• Task goal: Please repeat the lines below exactly. Begin with the line containing "[508,283,565,297] [527,327,660,344] [527,359,660,376]" and go on through the line containing "[119,790,261,807] PyTorch-Encoding ->".

• Data shown:
BEGIN

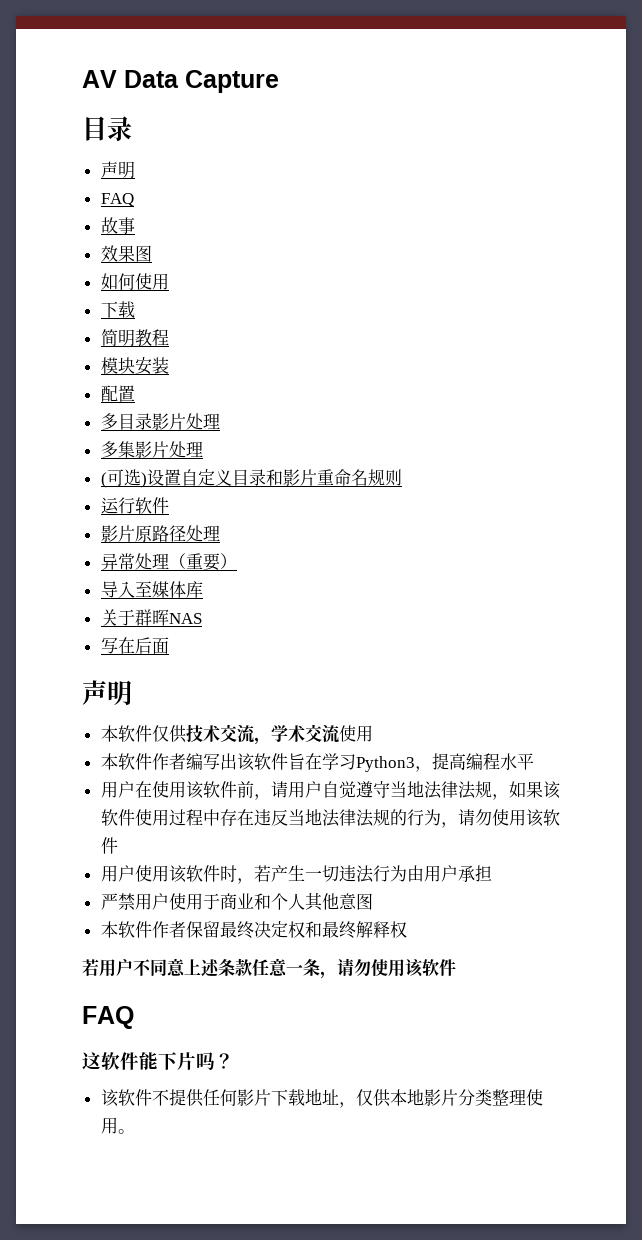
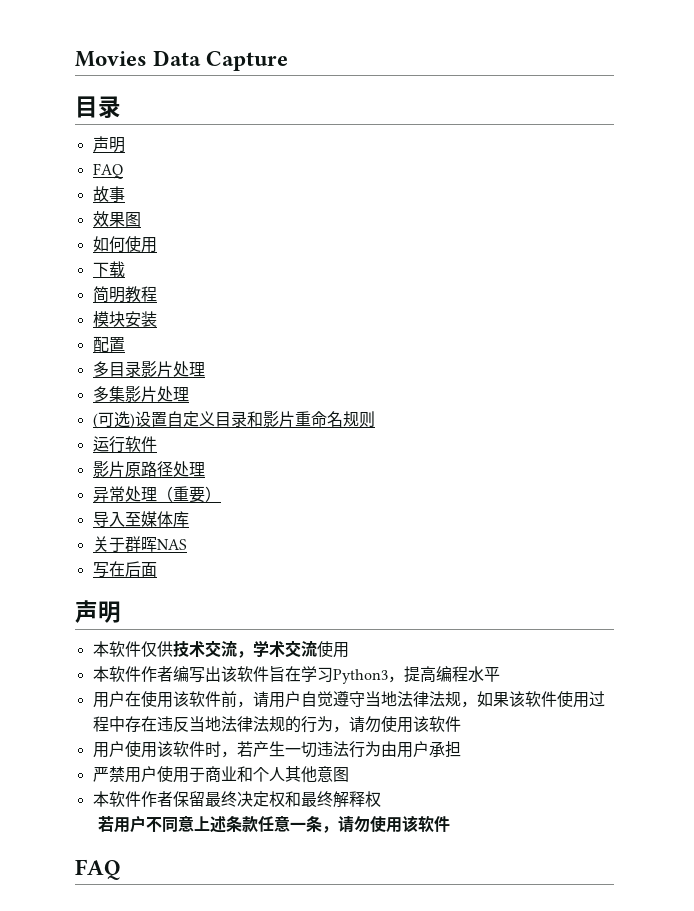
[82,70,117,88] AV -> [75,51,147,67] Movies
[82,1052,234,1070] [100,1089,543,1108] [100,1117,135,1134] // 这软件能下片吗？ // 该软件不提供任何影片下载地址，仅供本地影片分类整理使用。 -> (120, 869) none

END
BEGIN

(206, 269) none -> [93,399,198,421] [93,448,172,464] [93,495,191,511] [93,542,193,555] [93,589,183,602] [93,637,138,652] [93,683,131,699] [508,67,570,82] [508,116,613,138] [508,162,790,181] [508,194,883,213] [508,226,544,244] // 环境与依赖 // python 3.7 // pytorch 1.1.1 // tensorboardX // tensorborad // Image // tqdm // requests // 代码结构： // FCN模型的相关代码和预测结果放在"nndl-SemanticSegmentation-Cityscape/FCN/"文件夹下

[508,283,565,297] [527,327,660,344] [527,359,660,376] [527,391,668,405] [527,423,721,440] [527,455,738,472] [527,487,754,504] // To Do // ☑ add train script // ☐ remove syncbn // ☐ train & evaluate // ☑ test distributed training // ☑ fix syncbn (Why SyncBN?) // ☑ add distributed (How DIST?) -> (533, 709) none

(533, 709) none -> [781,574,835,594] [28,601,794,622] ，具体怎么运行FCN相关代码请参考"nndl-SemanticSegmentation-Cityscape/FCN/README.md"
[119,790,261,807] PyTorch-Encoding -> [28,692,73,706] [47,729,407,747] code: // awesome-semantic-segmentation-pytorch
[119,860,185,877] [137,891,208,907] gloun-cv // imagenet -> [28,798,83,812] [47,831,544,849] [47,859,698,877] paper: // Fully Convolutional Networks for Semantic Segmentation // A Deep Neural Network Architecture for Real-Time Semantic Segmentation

END

• Result:
[508,283,565,297] [527,327,660,344] [527,359,660,376] [527,391,668,405] [527,423,721,440] [527,455,738,472] [527,487,754,504] // To Do // ☑ add train script // ☐ remove syncbn // ☐ train & evaluate // ☑ test distributed training // ☑ fix syncbn (Why SyncBN?) // ☑ add distributed (How DIST?) -> (533, 709) none

(533, 709) none -> [781,574,835,594] [28,601,794,622] ，具体怎么运行FCN相关代码请参考"nndl-SemanticSegmentation-Cityscape/FCN/README.md"
[119,790,261,807] PyTorch-Encoding -> [28,692,73,706] [47,729,407,747] code: // awesome-semantic-segmentation-pytorch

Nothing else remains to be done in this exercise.